▸ Listed records:

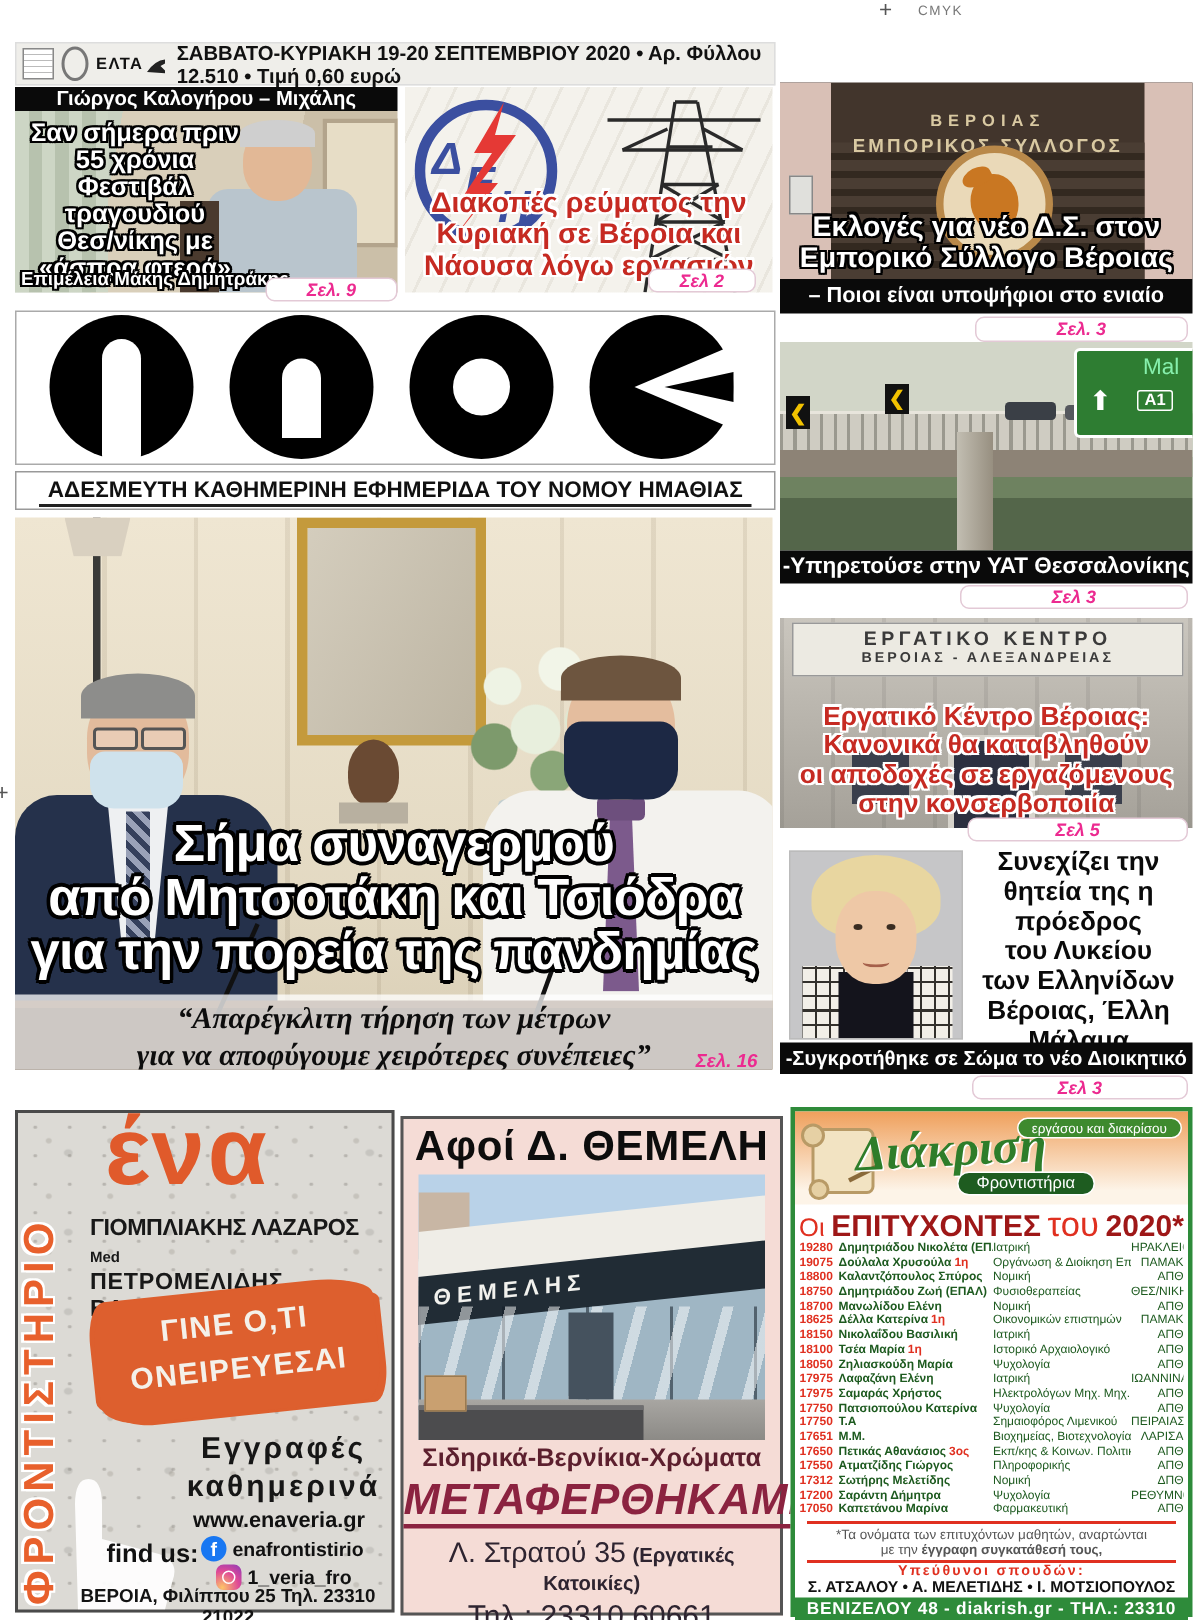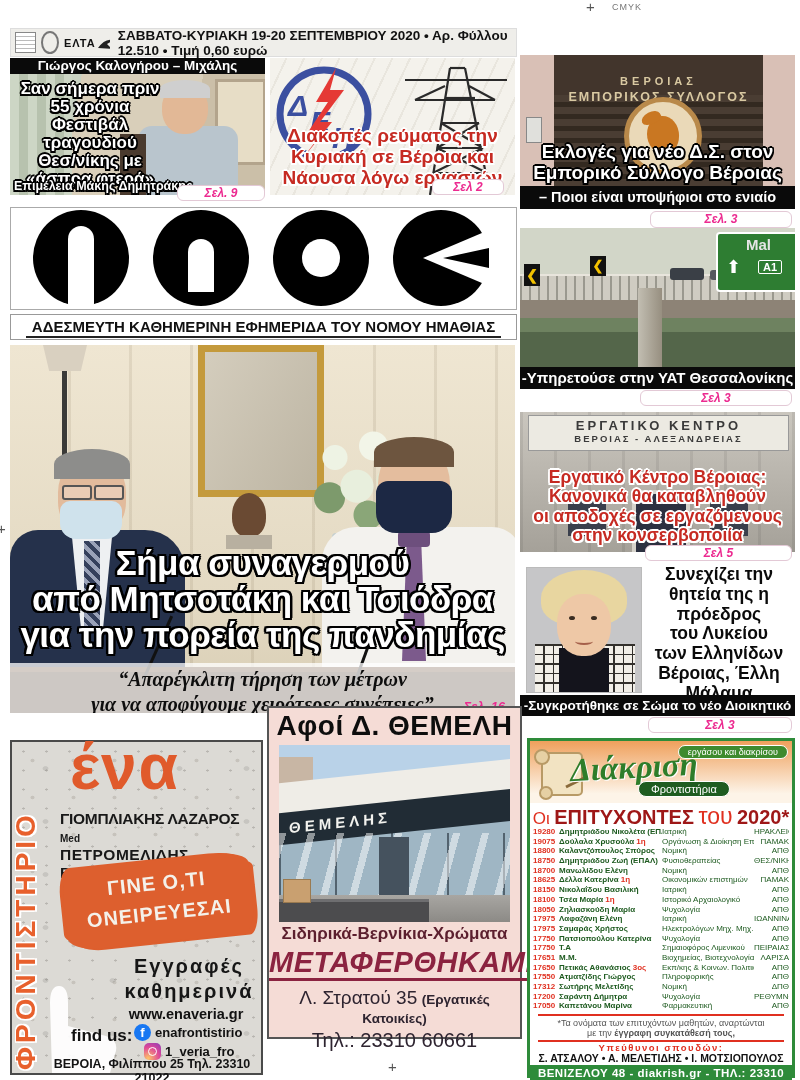--- a/index.html
+++ b/index.html
@@ -179,21 +179,21 @@
 
   <div class="photo" style="left:520px;top:228px;width:275px;height:139px;background:linear-gradient(#d2d6c8 0 34%,#9aa68c 34% 55%,#6e8260 55% 75%,#54664a 75%);">
     <div class="abs" style="left:0;top:46px;width:275px;height:26px;background:#cfccc2;border-top:2px solid #e8e5dc;background-image:repeating-linear-gradient(90deg,rgba(90,90,80,.45) 0 2px,transparent 2px 9px);"></div>
     <div class="abs" style="left:0;top:72px;width:275px;height:18px;background:#8d8376;"></div>
     <div class="abs" style="left:118px;top:60px;width:24px;height:79px;background:linear-gradient(90deg,#c2beb2,#978f80);"></div>
     <div class="abs" style="left:150px;top:40px;width:34px;height:12px;background:#3a3f46;border-radius:3px;"></div>
     <div class="abs" style="left:190px;top:42px;width:26px;height:10px;background:#55585e;border-radius:3px;"></div>
     <div class="abs" style="left:4px;top:36px;width:16px;height:22px;background:#111;color:#f2c200;font-weight:bold;font-size:14px;line-height:22px;text-align:center;">❮</div>
     <div class="abs" style="left:70px;top:28px;width:16px;height:20px;background:#111;color:#f2c200;font-weight:bold;font-size:13px;line-height:20px;text-align:center;">❮</div>
     <div class="abs" style="left:196px;top:4px;width:90px;height:56px;background:#2e7d32;border:2px solid #fff;border-radius:4px;">
-      <span class="abs" style="left:28px;top:2px;color:#e5e5e5;font-weight:bold;font-size:15px;">Mal</span>
+      <span class="abs" style="left:44px;top:2px;color:#86efac;font-weight:normal;font-size:15px;">Mal</span>
       <span class="abs" style="left:8px;top:22px;color:#fff;font-size:18px;">⬆</span>
       <span class="abs" style="left:40px;top:26px;color:#fff;border:1.5px solid #fff;border-radius:2px;font-size:11px;font-weight:bold;padding:0 4px;">A1</span>
     </div>
   </div>
   <div class="abs kicker" style="left:520px;top:367px;width:275px;height:22px;font-size:15px;line-height:22px;font-weight:600;">-Υπηρετούσε στην ΥΑΤ Θεσσαλονίκης</div>
   <div class="pagebadge" style="left:640px;top:390px;width:150px;height:14px;line-height:14px;">Σελ 3</div>
 
   <div class="photo" style="left:520px;top:412px;width:275px;height:140px;background:linear-gradient(#cac6be,#a5a199);">
     <div class="abs" style="left:0;top:0;width:275px;height:140px;background:repeating-linear-gradient(90deg,rgba(0,0,0,.07) 0 3px,transparent 3px 34px);"></div>
     <div class="abs" style="left:8px;top:3px;width:259px;height:34px;background:#eceae2;border:1px solid #999;">
@@ -257,21 +257,21 @@
     </div>
     <div class="abs" style="left:132px;top:301px;display:flex;align-items:center;gap:4px;">
       <span style="display:inline-block;width:17px;height:17px;border-radius:5px;background:radial-gradient(circle at 25% 90%,#fdc468,#df4996 55%,#8a3ab9);position:relative;">
           <span style="position:absolute;left:4px;top:4px;width:7px;height:7px;border:1.6px solid #fff;border-radius:50%;"></span>
         </span>
       <span style="font-weight:800;font-size:13px;color:#111;">1_veria_fro</span>
     </div>
     <div class="abs center" style="left:30px;top:315px;width:220px;font-weight:800;font-size:12.5px;color:#131313;">ΒΕΡΟΙΑ, Φιλίππου 25 Τηλ. 23310 21022</div>
   </div>
 
-  <div class="abs" style="left:267px;top:706px;width:255px;height:333px;background:#f5dcd6;border:2px solid #555;box-sizing:border-box;">
+  <div class="abs" style="left:267px;top:744px;width:255px;height:333px;background:#f5dcd6;border:2px solid #555;box-sizing:border-box;">
     <div class="center" style="font-weight:800;font-size:28px;color:#0d0d0d;margin-top:2px;letter-spacing:0.5px;">Αφοί Δ. ΘΕΜΕΛΗ</div>
     <div class="photo" style="left:10px;top:37px;width:231px;height:177px;background:linear-gradient(#b9d2e8 0 32%,#dceaf4 32% 40%,#9fb6c4 40%);">
       <div class="abs" style="left:0;top:12px;width:34px;height:46px;background:#c8b6a4;"></div>
       <div class="abs" style="left:-6px;top:26px;width:245px;height:36px;background:#efede7;transform:skewY(-6deg);border-bottom:3px solid #c9c6bf;"></div>
       <div class="abs" style="left:-6px;top:56px;width:245px;height:32px;background:#212c35;transform:skewY(-6deg);">
         <span style="color:#f2f2ee;font-weight:bold;font-size:15px;letter-spacing:4px;margin-left:16px;line-height:32px;">ΘΕΜΕΛΗΣ</span>
       </div>
       <div class="abs" style="left:0;top:88px;width:231px;height:64px;background:linear-gradient(100deg,#8fa8b8,#c6d6e0 45%,#98aebe);background-image:repeating-linear-gradient(105deg,rgba(255,255,255,.5) 0 7px,transparent 7px 28px),repeating-linear-gradient(90deg,rgba(20,30,40,.55) 0 2px,transparent 2px 56px);"></div>
       <div class="abs" style="left:100px;top:92px;width:30px;height:58px;background:#45525e;"></div>
       <div class="abs" style="left:0;top:150px;width:231px;height:27px;background:linear-gradient(#a8a6a2,#8c8a86);"></div>

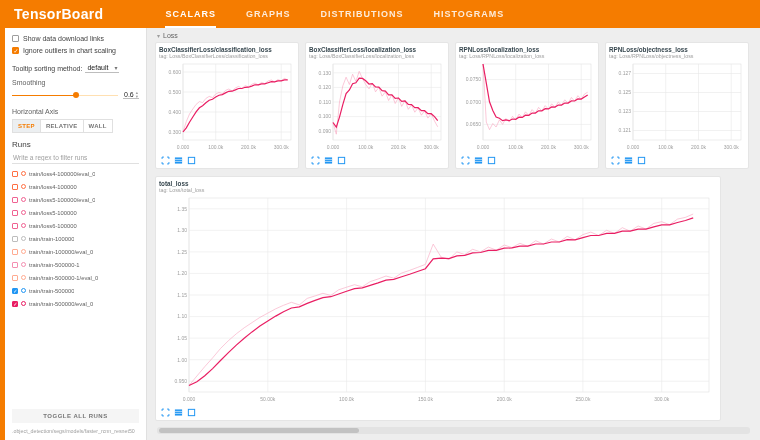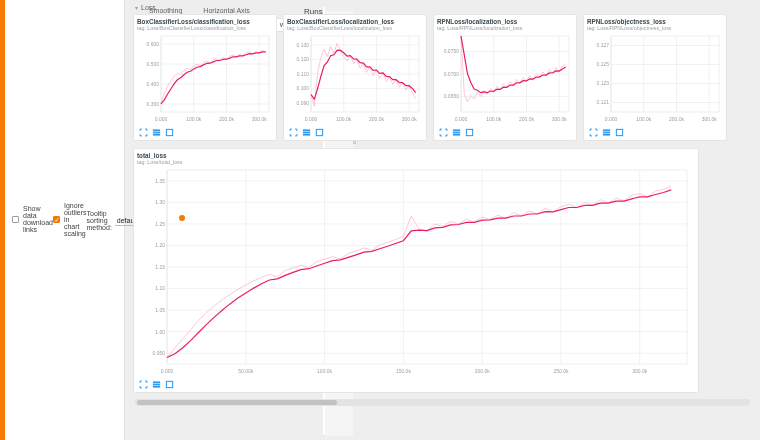--- a/index.html
+++ b/index.html
@@ -9,22 +9,22 @@
   
   .topbar { height:28px; background:#f57c00; display:flex; align-items:center; flex:none; }
   .logo { color:#fff; font-size:14px; font-weight:600; padding:0 14px; letter-spacing:.3px; }
   .tabs { display:flex; gap:30px; margin-left:48px; height:100%; align-items:stretch; }
   .tab { color:rgba(255,255,255,.85); font-size:9px; font-weight:700; letter-spacing:1px;
     display:flex; align-items:center; cursor:pointer; border-bottom:2px solid transparent; padding-top:2px; }
   .tab.active { color:#fff; border-bottom-color:#fff; }
   
   .bodyrow { flex:1; display:flex; border-left:5px solid #f57c00; background:#eeeeee; min-height:0; }
   
-  .sidebar { width:120px; flex:none; background:#fff; border-right:1px solid #e0e0e0;
-    padding:7px 7px 4px 7px; display:flex; flex-direction:row; font-size:7px; color:#424242; }
+  .sidebar { width:142px; flex:none; background:#fff; border-right:1px solid #e0e0e0;
+    padding:7px 7px 4px 7px; display:flex; flex-direction:column; font-size:7px; color:#424242; }
   .chk { display:flex; align-items:center; gap:4px; margin-bottom:5px; cursor:pointer; }
   .box { width:7px; height:7px; border:1px solid #9e9e9e; border-radius:1px; flex:none; position:relative; }
   .box.checked { background:#f57c00; border-color:#f57c00; }
   .box.checked::after { content:"✓"; color:#fff; font-size:6px; position:absolute; left:0.5px; top:-1px; }
   .tooltip-row { margin:4px 0 6px 0; display:flex; align-items:center; gap:3px; }
   .select { border-bottom:1px solid #bdbdbd; padding:1px 2px; color:#212121; cursor:pointer; display:inline-flex; gap:6px; align-items:center; }
   .caret { font-size:6px; color:#757575; }
   .side-label { color:#616161; margin-bottom:4px; }
   .slider-row { display:flex; align-items:center; gap:5px; margin-bottom:8px; }
   .slider { position:relative; flex:1; height:10px; cursor:pointer; }
@@ -69,20 +69,29 @@
   .icon-row svg { cursor:pointer; }
   .grid { stroke:#e8e8e8; stroke-width:0.6; }
   .tick { font-size:5px; fill:#9e9e9e; font-family:"Liberation Sans",sans-serif; }
   .hscroll { height:7px; background:#e3e3e3; margin:6px 2px 0 2px; border-radius:3px; position:relative; }
   .hscroll .thumb { position:absolute; left:2px; top:1px; height:5px; width:200px; background:#c2c2c2; border-radius:3px; }
 </style>
 </head>
 <body>
 
 <div class="app">
+  <header class="topbar">
+    <div class="logo">TensorBoard</div>
+    <nav class="tabs" id="tabs">
+        <div class="tab active">SCALARS</div>
+        <div class="tab">GRAPHS</div>
+        <div class="tab">DISTRIBUTIONS</div>
+        <div class="tab">HISTOGRAMS</div>
+      </nav>
+  </header>
 
   <div class="bodyrow">
     <aside class="sidebar">
       <label class="chk">
         <span class="box"></span>
         <span>Show data download links</span>
       </label>
       <label class="chk">
         <span class="box checked"></span>
         <span>Ignore outliers in chart scaling</span>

▸ Your goal: All lines above from the one holding "-9,22 +9,22 @@" to the one holding "font-size:9px; font-weight:700; letter-spacing:1px;", inclusive, are to be copied exactly; no other line is wanted.

▸ Completed exercise:
@@ -9,22 +9,22 @@
   
   .topbar { height:28px; background:#f57c00; display:flex; align-items:center; flex:none; }
   .logo { color:#fff; font-size:14px; font-weight:600; padding:0 14px; letter-spacing:.3px; }
   .tabs { display:flex; gap:30px; margin-left:48px; height:100%; align-items:stretch; }
   .tab { color:rgba(255,255,255,.85); font-size:9px; font-weight:700; letter-spacing:1px;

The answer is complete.